[[ SUPPLIED MATERIAL, beginning ]]

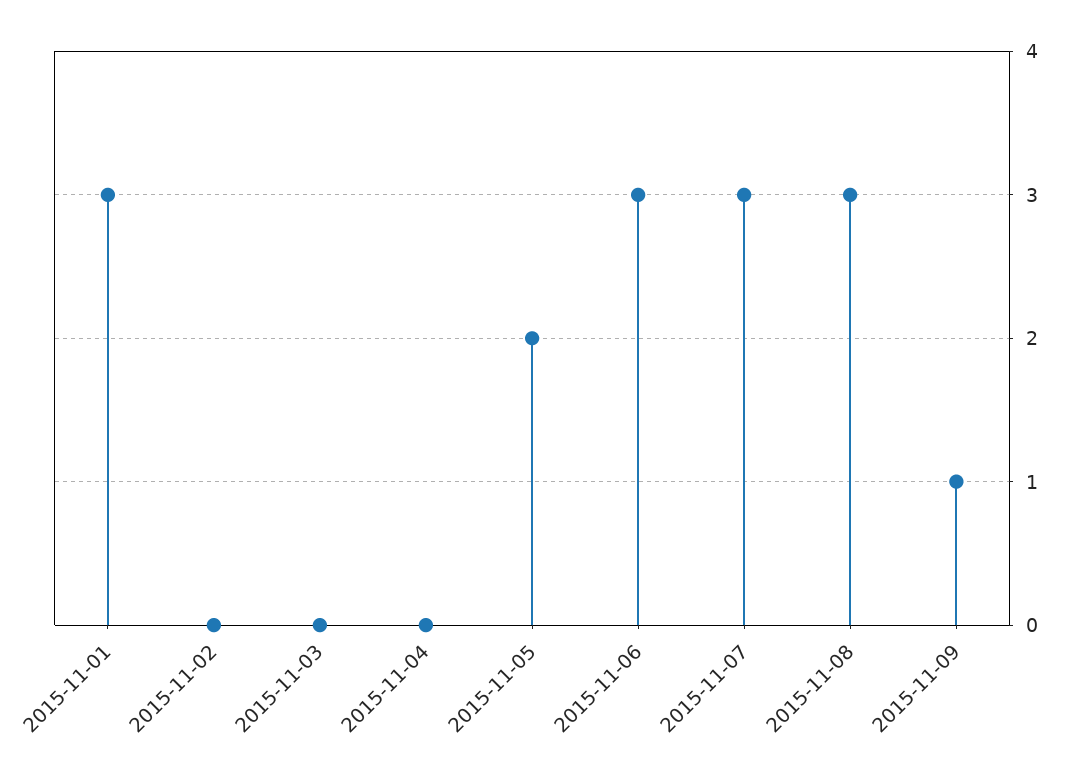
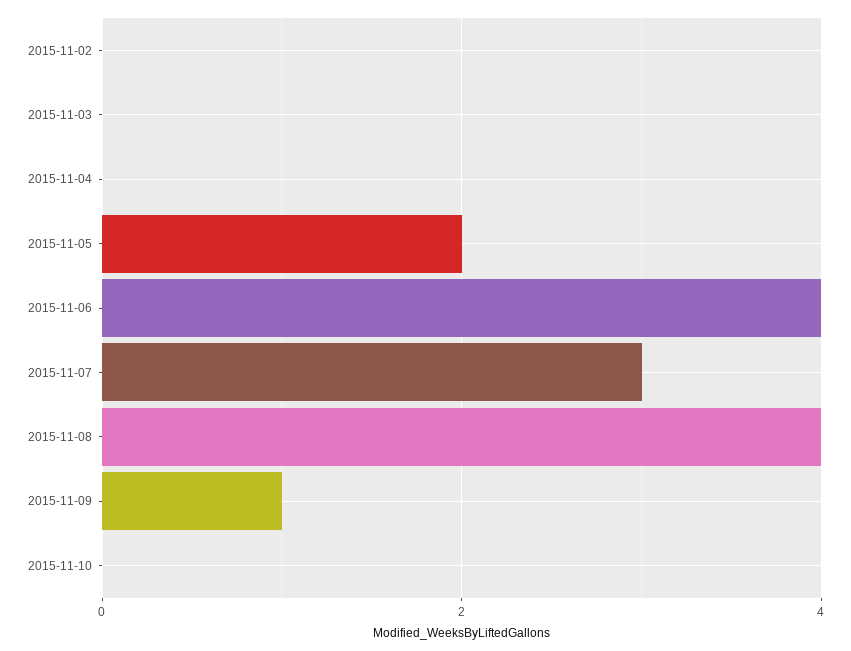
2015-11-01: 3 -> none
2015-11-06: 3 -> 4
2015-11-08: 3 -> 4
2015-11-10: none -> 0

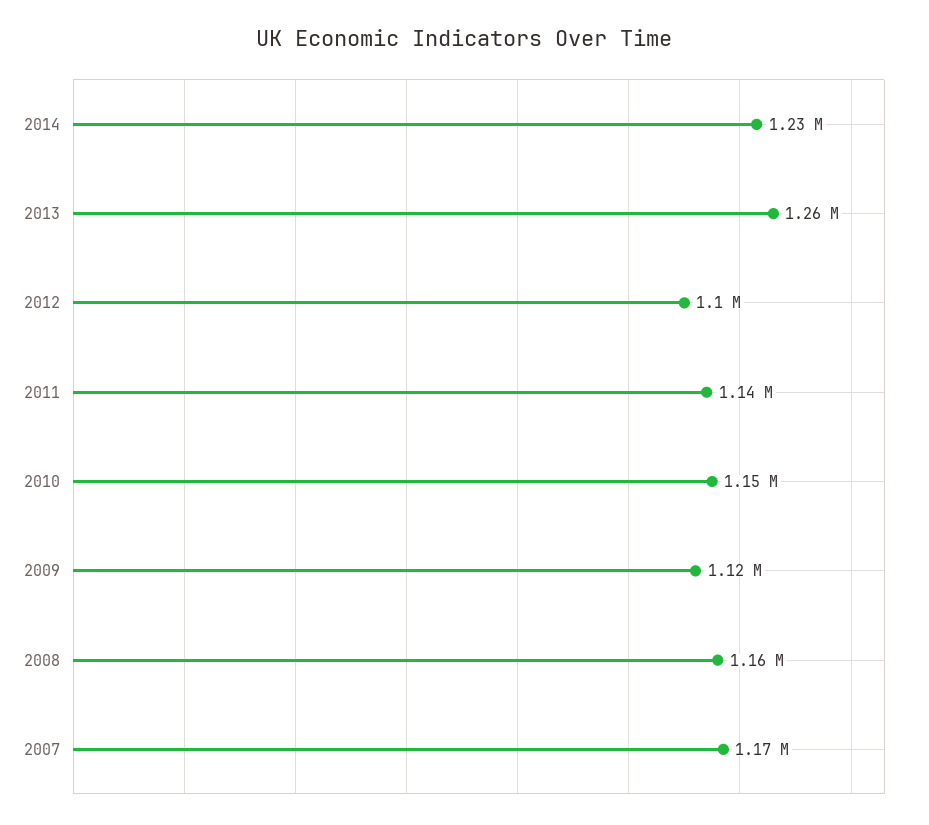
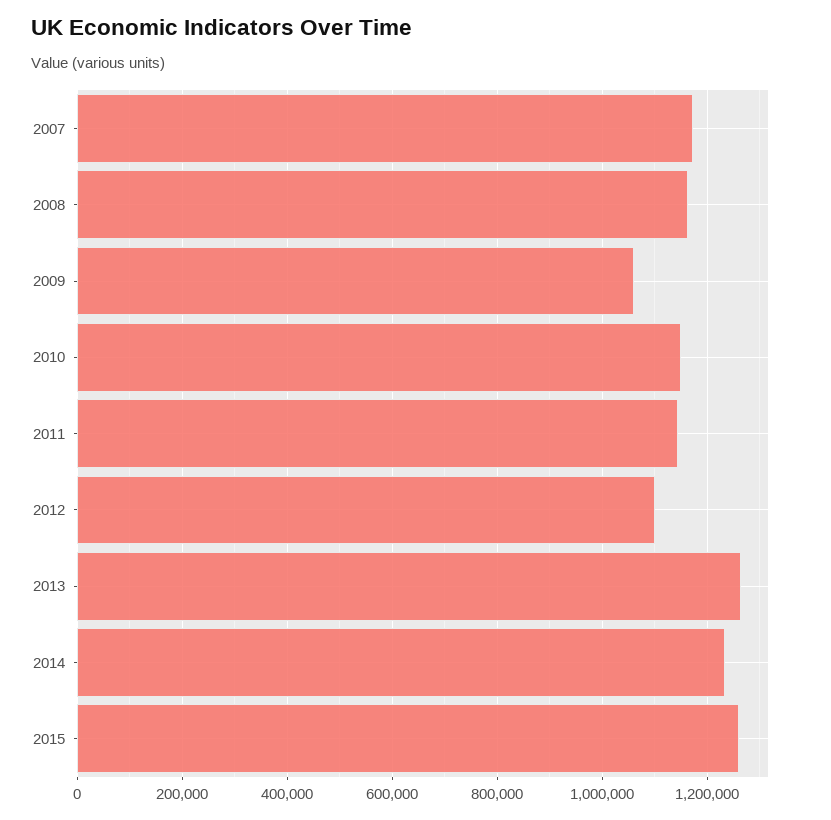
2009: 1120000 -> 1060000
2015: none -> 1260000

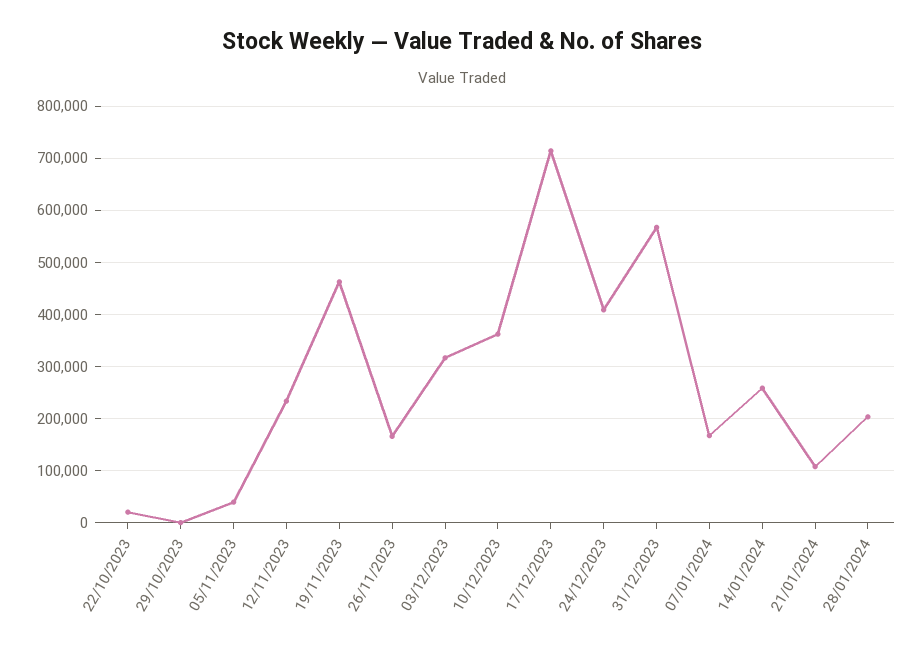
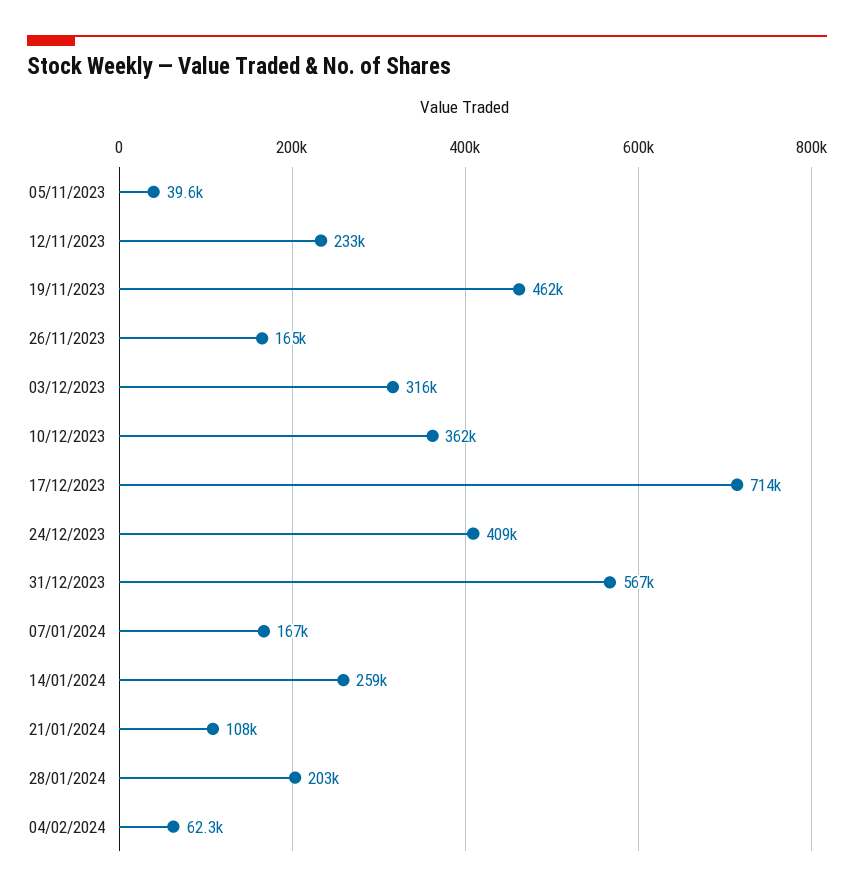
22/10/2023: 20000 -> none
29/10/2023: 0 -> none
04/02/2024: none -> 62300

[[ SUPPLIED MATERIAL, end ]]

WHAT YOU WILL DO: Retype the listing above exactly as it appears, omitting the pictures.

RESULT FOR THIS EXERCISE:
2015-11-01: 3 -> none
2015-11-06: 3 -> 4
2015-11-08: 3 -> 4
2015-11-10: none -> 0

2009: 1120000 -> 1060000
2015: none -> 1260000

22/10/2023: 20000 -> none
29/10/2023: 0 -> none
04/02/2024: none -> 62300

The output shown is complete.